You can't figure it by the aproximate gold yield because some of your nitric will be used up disolving the pins and other base metals as well.


----------



## philddreamer (Aug 22, 2010)

Amen, brother Harold! 
If I may add, the use of a watch glass helps tremendously, with not only helping seeing the color of the vapors, but also in condensating them & keeping them & the gold, inside, where they belong.


----------



## philddreamer (Aug 22, 2010)

Barren, I'm not dissolving pins. Its the gold that I inquarted & processed thru nitric to get rid of bm's & then would like to processes thru P-AR. Can Poorman's AR be used this way or is it solely for pins?


----------



## Barren Realms 007 (Aug 22, 2010)

philddreamer said:


> Barren, I'm not dissolving pins. Its the gold that I inquarted & processed thru nitric to get rid of bm's & then would like to processes thru P-AR. Can Poorman's AR be used this way or is it solely for pins?



If it were me I would use the regular nitric for your inquirtation and save your poor mans AR for other stuff. I feel there my be problems that will arise from using it this way. 

The silver that you used to inquirt with if you run it thru poor mans will turn to silver chloride and you will have that to deal with.


----------



## philddreamer (Aug 22, 2010)

Excellent! That's why I tried it the first time a got the sodioum nitrate & things didn't go good, & I stuck with regular nitric. Now I understand. Thank you brother!


----------



## lazersteve (Aug 22, 2010)

When substituting nitrates for nitric acid in Poorman's AR here are some handy numbers:

1. When used to dissolve gold powders use 4 mL of 31% HCl per gram of gold plus:

1.343 g NaNO3 (sodium nitrate) per gram of gold to be dissolved.
or
1.597 g KNO3 (potassium nitrate) per gram of gold to be dissolved.
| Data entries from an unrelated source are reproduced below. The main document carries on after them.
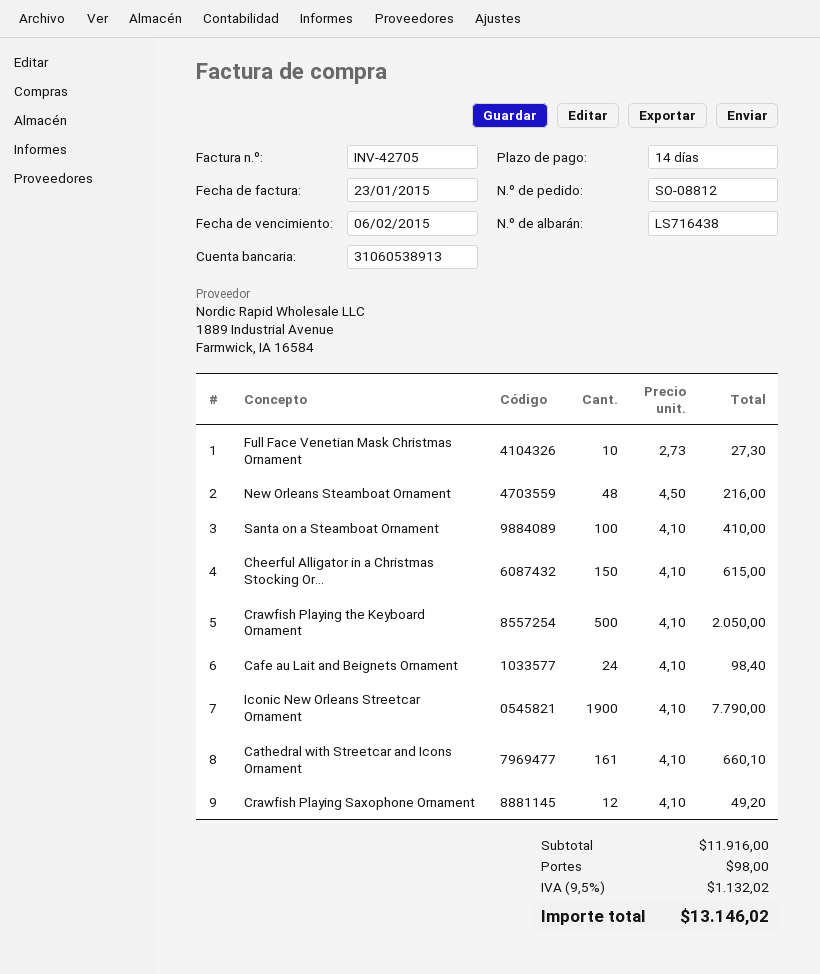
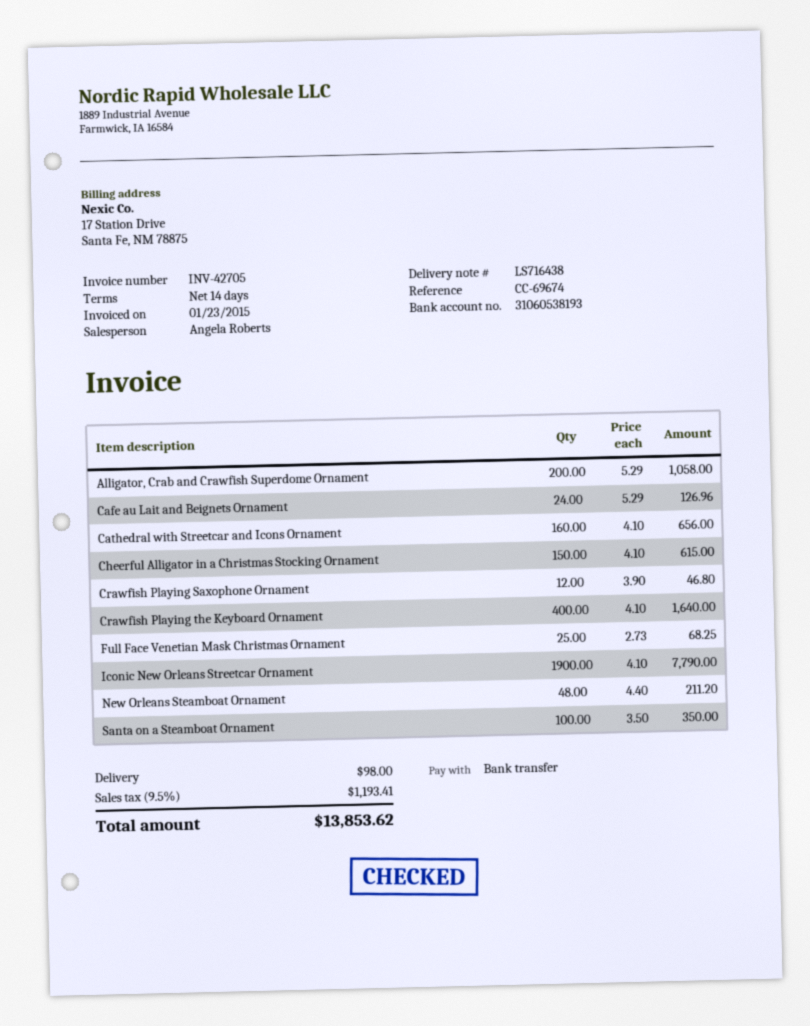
bank account: 31060538913 -> 31060538193
Full Face Venetian Mask Christmas Ornament: 10 x 2.73 = 27.30 -> 25 x 2.73 = 68.25
New Orleans Steamboat Ornament: 48 x 4.50 = 216.00 -> 48 x 4.40 = 211.20
Santa on a Steamboat Ornament: 100 x 4.10 = 410.00 -> 100 x 3.50 = 350.00
Crawfish Playing the Keyboard Ornament: 500 x 4.10 = 2050.00 -> 400 x 4.10 = 1640.00
Cafe au Lait and Beignets Ornament: 24 x 4.10 = 98.40 -> 24 x 5.29 = 126.96
Cathedral with Streetcar and Icons Ornament: 161 x 4.10 = 660.10 -> 160 x 4.10 = 656.00
Crawfish Playing Saxophone Ornament: 12 x 4.10 = 49.20 -> 12 x 3.90 = 46.80
Alligator, Crab and Crawfish Superdome Ornament: none -> 200 x 5.29 = 1058.00
tax: 9.5% = 1132.02 -> 9.5% = 1193.41
total: 13146.02 -> 13853.62

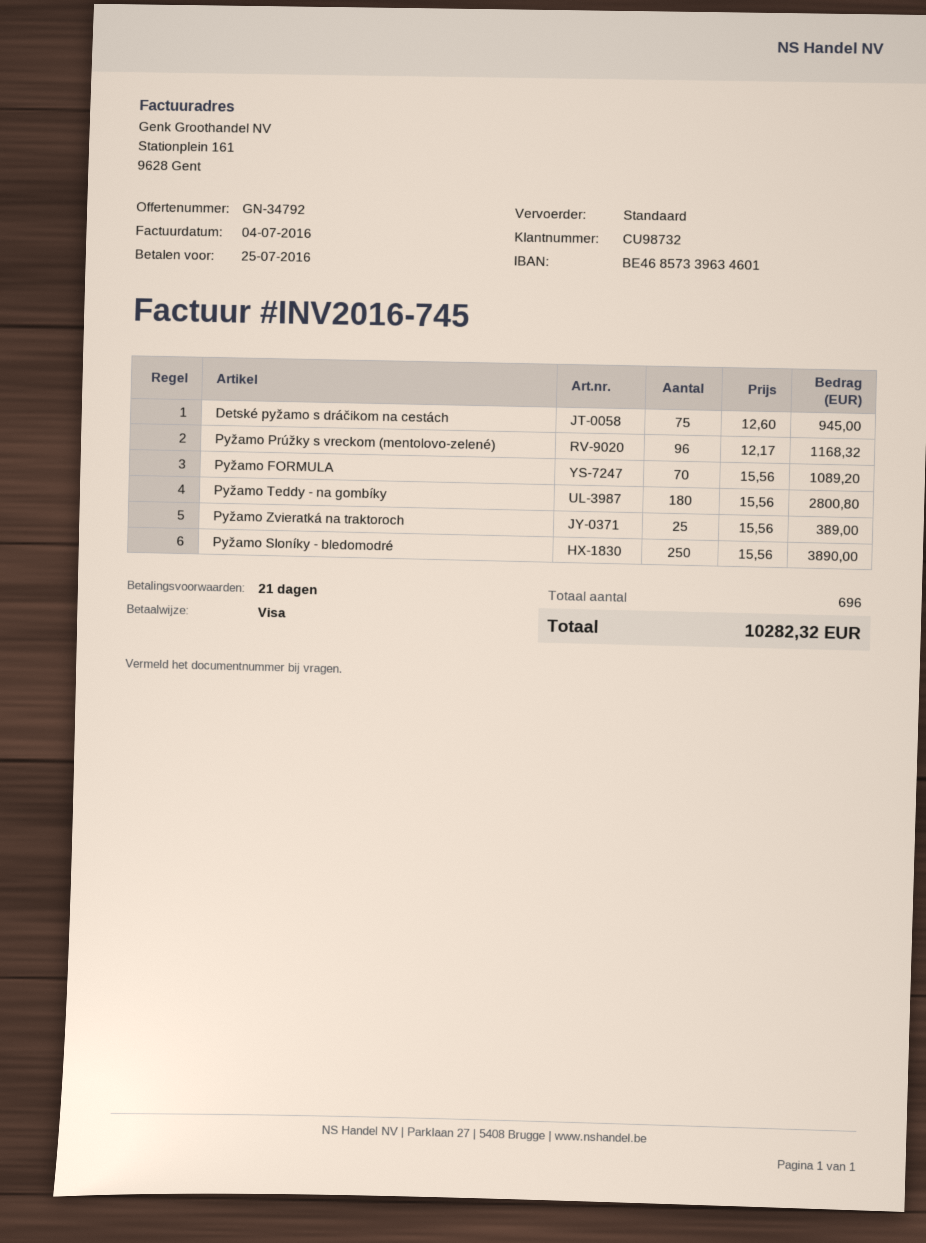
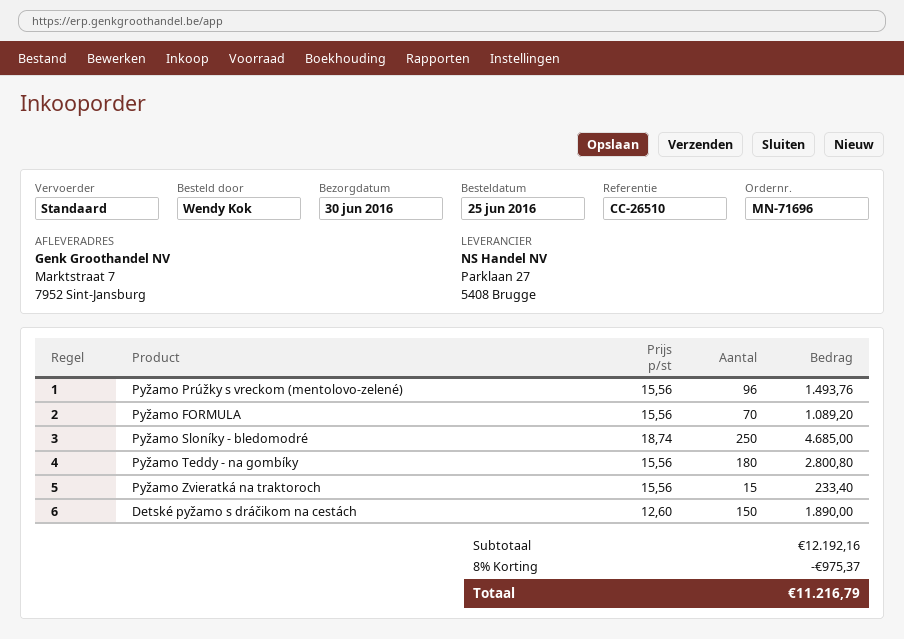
Detské pyžamo s dráčikom na cestách: 75 x 12.60 = 945.00 -> 150 x 12.60 = 1890.00
Pyžamo Prúžky s vreckom (mentolovo-zelené): 96 x 12.17 = 1168.32 -> 96 x 15.56 = 1493.76
Pyžamo Zvieratká na traktoroch: 25 x 15.56 = 389.00 -> 15 x 15.56 = 233.40
Pyžamo Sloníky - bledomodré: 250 x 15.56 = 3890.00 -> 250 x 18.74 = 4685.00
discount: none -> 8% = 975.37
total: 10282.32 -> 11216.79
2. When used to dissolve copper based scrap 4 mL of 31% HCl per gram of copper plus:

5.35 g NaNO3 per gram of copper to be dissolved.
or
6.36 g KNO3 per gram of copper to be dissolved.

3. When using NaNO3 be sure to include 1.5 mL of water in the reaction per gram of NaNO3 used. When using KNO3 be sure to include 4 mL of water per gram of KNO3 used.

These numbers are the theoretical values. The actual required amount will vary with reaction conditions and reflux of the vapors. With good temperature control (just below boiling) and proper reflux (watch glass or condenser ) the actual required amount of nitrate (or nitric) can be reduced. 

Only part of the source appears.